Milena Migliari entra a la heladería, hace llamadas inútiles, recibe respuestas inútiles. Revisa la temperatura de los contenedores del mostrador con el termómetro de infrarrojos, que por suerte también usa baterías: menos diez grados centígrados. Aún está bien, pero continuará subiendo, eso seguro. Ya se imagina revolviendo una mezcla arruinada en cada uno de los distintos contenedores, e intercambia una mirada de desesperación con Guadalupe. No se trata sólo de la pérdida inminente del helado, sino de una sensación de derrota mucho más grande, que se extiende hasta los límites de su vida.
El teléfono empieza a sonar; ella da un salto para responder, incrédula ante la posibilidad de que alguna de las sordas entidades a las que apeló pueda haber tomado la iniciativa de ponerla al corriente sobre la situación.
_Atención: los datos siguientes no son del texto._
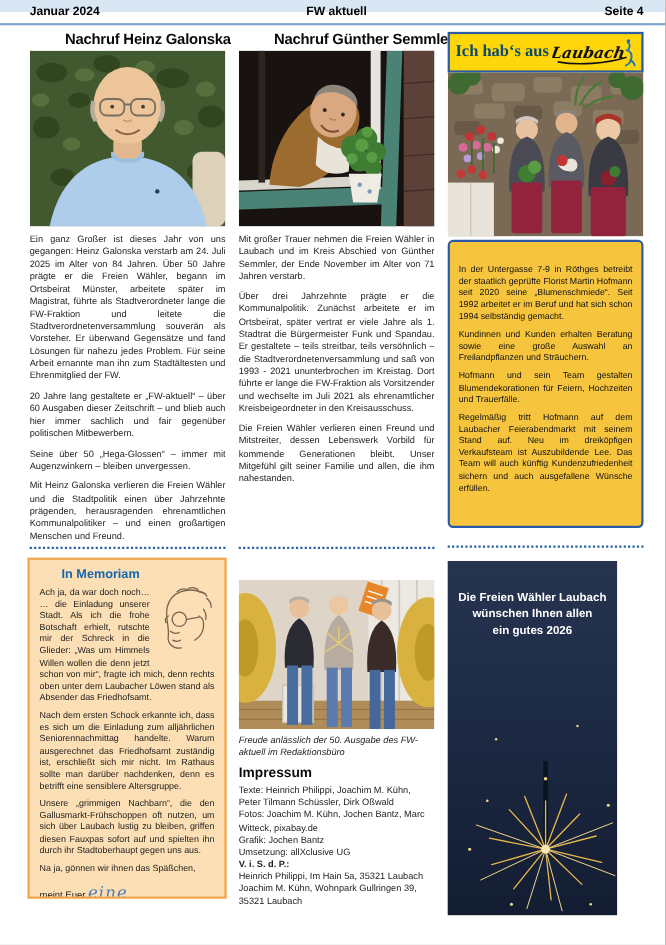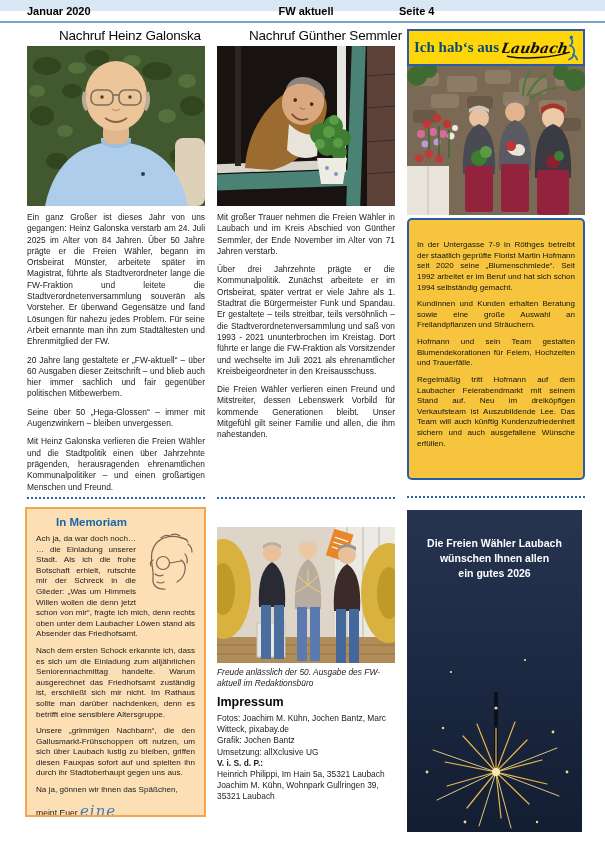--- a/index.html
+++ b/index.html
@@ -3,24 +3,24 @@
 <meta charset="utf-8">
 <style>
   html,body{margin:0;padding:0;background:#888;}
   .page{position:relative;width:605px;height:859px;background:#fff;overflow:hidden;
         font-family:"Liberation Sans",sans-serif;color:#1c1c1c;}
   
   .header-band{position:absolute;top:0;left:0;width:605px;height:11px;background:#d9e7f5;}
   .header-row{position:absolute;top:5px;left:27px;width:558px;display:flex;font-weight:bold;font-size:11px;color:#000;}
   .header-row .hl{flex:1;text-align:left;}
   .header-row .hc{flex:1;text-align:center;}
-  .header-row .hr{flex:1;text-align:left;}
+  .header-row .hr{flex:1;text-align:right;}
   .header-rule{position:absolute;top:21px;left:0;width:605px;height:2px;background:#7ba3c9;}
   
-  .h2{position:absolute;font-size:13.5px;font-weight:normal;color:#0a0a0a;letter-spacing:-0.2px;padding-left:32px;}
+  .h2{position:absolute;font-size:13.5px;font-weight:bold;color:#0a0a0a;letter-spacing:-0.2px;padding-left:32px;}
   .photo{position:absolute;overflow:hidden;}
   .photo svg{display:block;}
   .bodytext{position:absolute;width:178px;font-size:8.4px;line-height:1.345;text-align:justify;overflow:hidden;}
   .bodytext p{margin:0 0 7px 0;}
   .dotted{position:absolute;width:178px;border-top:2px dotted #2a62a4;}
   
   .memoriam{position:absolute;left:25px;top:507px;width:181px;height:310px;box-sizing:border-box;
             background:#fcdfb4;border:2px solid #f0a74e;padding:7px 9px;overflow:hidden;}
   .memoriam h3{margin:0 0 6px 0;font-size:11.5px;color:#1566ad;padding-left:20px;}
   .memoriam p{margin:0 0 6px 0;font-size:8.1px;line-height:1.31;text-align:justify;}
@@ -35,33 +35,33 @@
   
   .promo-header{position:absolute;left:407px;top:29px;width:178px;height:37px;box-sizing:border-box;
                 background:#ffd60a;border:2px solid #2a5ba8;display:flex;align-items:center;padding:0 5px;}
   .promo-title{font-family:"Liberation Serif",serif;font-weight:bold;font-size:15px;color:#0c4a6e;white-space:nowrap;}
   .promo-logo{margin-left:3px;}
   .promo-text{position:absolute;left:407px;top:218px;width:178px;height:262px;box-sizing:border-box;
               background:#f6c53d;border:2px solid #2a5ba8;border-radius:5px;padding:20px 8px;
               font-size:8px;line-height:1.33;text-align:justify;overflow:hidden;color:#111;}
   .promo-text p{margin:0 0 6px 0;}
   
-  .darkbox{position:absolute;left:407px;top:510px;width:175px;height:322px;overflow:hidden;
+  .darkbox{position:absolute;left:407px;top:510px;width:154px;height:322px;overflow:hidden;
            background:linear-gradient(180deg,#263450 0%,#1d2a44 45%,#131d32 100%);}
   .greeting{position:relative;z-index:2;margin-top:26px;text-align:center;color:#fff;font-weight:bold;font-size:10.5px;line-height:1.45;}
   .darkbox svg{position:absolute;left:0;bottom:0;z-index:1;}
 </style>
 </head>
 <body>
 
 <div class="page">
 
   <div class="header-band"></div>
   <div class="header-row">
-    <span class="hl">Januar 2020</span>
+    <span class="hl">Januar 2024</span>
     <span class="hc">FW aktuell</span>
     <span class="hr">Seite 4</span>
   </div>
   <div class="header-rule"></div>
 
   <div class="h2" style="left:27px;top:28px;">Nachruf Heinz Galonska</div>
 
   <div class="photo" style="left:27px;top:46px;width:178px;height:160px;">
     <svg width="178" height="160" viewBox="0 0 178 160">
       <rect width="178" height="160" fill="#42592f"></rect>
@@ -241,20 +241,21 @@
         <path d="M121,24 q9,-8 18,0 l0,-4 q-9,-6 -18,0 Z" fill="#9a948a"></path>
       <path d="M117,84 q-2,-38 13,-47 q15,9 13,47 Z" fill="#3a2a28"></path>
       <rect x="119" y="82" width="10" height="54" fill="#44689c"></rect>
         <rect x="132" y="82" width="10" height="54" fill="#44689c"></rect>
     </svg>
   </div>
 
   <div class="caption">Freude anlässlich der 50. Ausgabe des FW-aktuell im Redaktionsbüro</div>
   <div class="imp-h">Impressum</div>
   <div class="imp-text">
+    <div>Texte: Heinrich Philippi, Joachim M. Kühn, Peter Tilmann Schüssler, Dirk Oßwald</div>
     <div>Fotos: Joachim M. Kühn, Jochen Bantz, Marc Witteck, pixabay.de</div>
     <div>Grafik: Jochen Bantz</div>
     <div>Umsetzung: allXclusive UG</div>
     <div class="bold">V. i. S. d. P.:</div>
     <div>Heinrich Philippi, Im Hain 5a, 35321 Laubach</div>
     <div>Joachim M. Kühn, Wohnpark Gullringen 39, 35321 Laubach</div>
   </div>
 
   <div class="promo-header">
     <span class="promo-title">Ich hab‘s aus</span>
Se lleva el auricular al oído, la mano le tiembla un poco por la agitación.
—¡¿Diga?!
—¿Hablo a La Imperfecta Maravilla, de Fayence? ¿La heladería?
—Del otro lado de la línea, una voz de mujer llega un poco áspera, junto con el ruido de un automóvil en movimiento.
—Sí, ¿qué desea? —Milena Migliari intenta sonar profesional, pero dadas las circunstancias no lo logra muy bien.
—Acabo de leer cosas increíbles sobre sus helados. —La voz tiene una ligera inflexión extranjera, aunque su dominio del francés es completo.
—Vaya, gracias. —Milena Migliari no sabe si sentirse más animada ante la idea de que su trabajo sea apreciado, o afligida por el hecho de que dentro de poco este se derretirá delante de sus propios ojos.
—«Milena Migliari, italiana establecida en territorio francés, captura con milagrosa sensibilidad y perspicacia la quintaesencia de ingredientes rigurosamente naturales, rigurosamente locales y rigurosamente de temporada, y la ofrece al paladar del entendedor más fino en inigualables vasos y conos de colores, a veces delicados y a veces vívidamente pictóricos».
—Es claro que su interlocutora tiene bajo los ojos el artículo de Liam Bradford, el blogger gastronómico que vino en julio y se entusiasmó con el albaricoque rojo de Saint-Paul, la ciruela azul noche de Tourrettes, además del fiordilatte de Montauroux.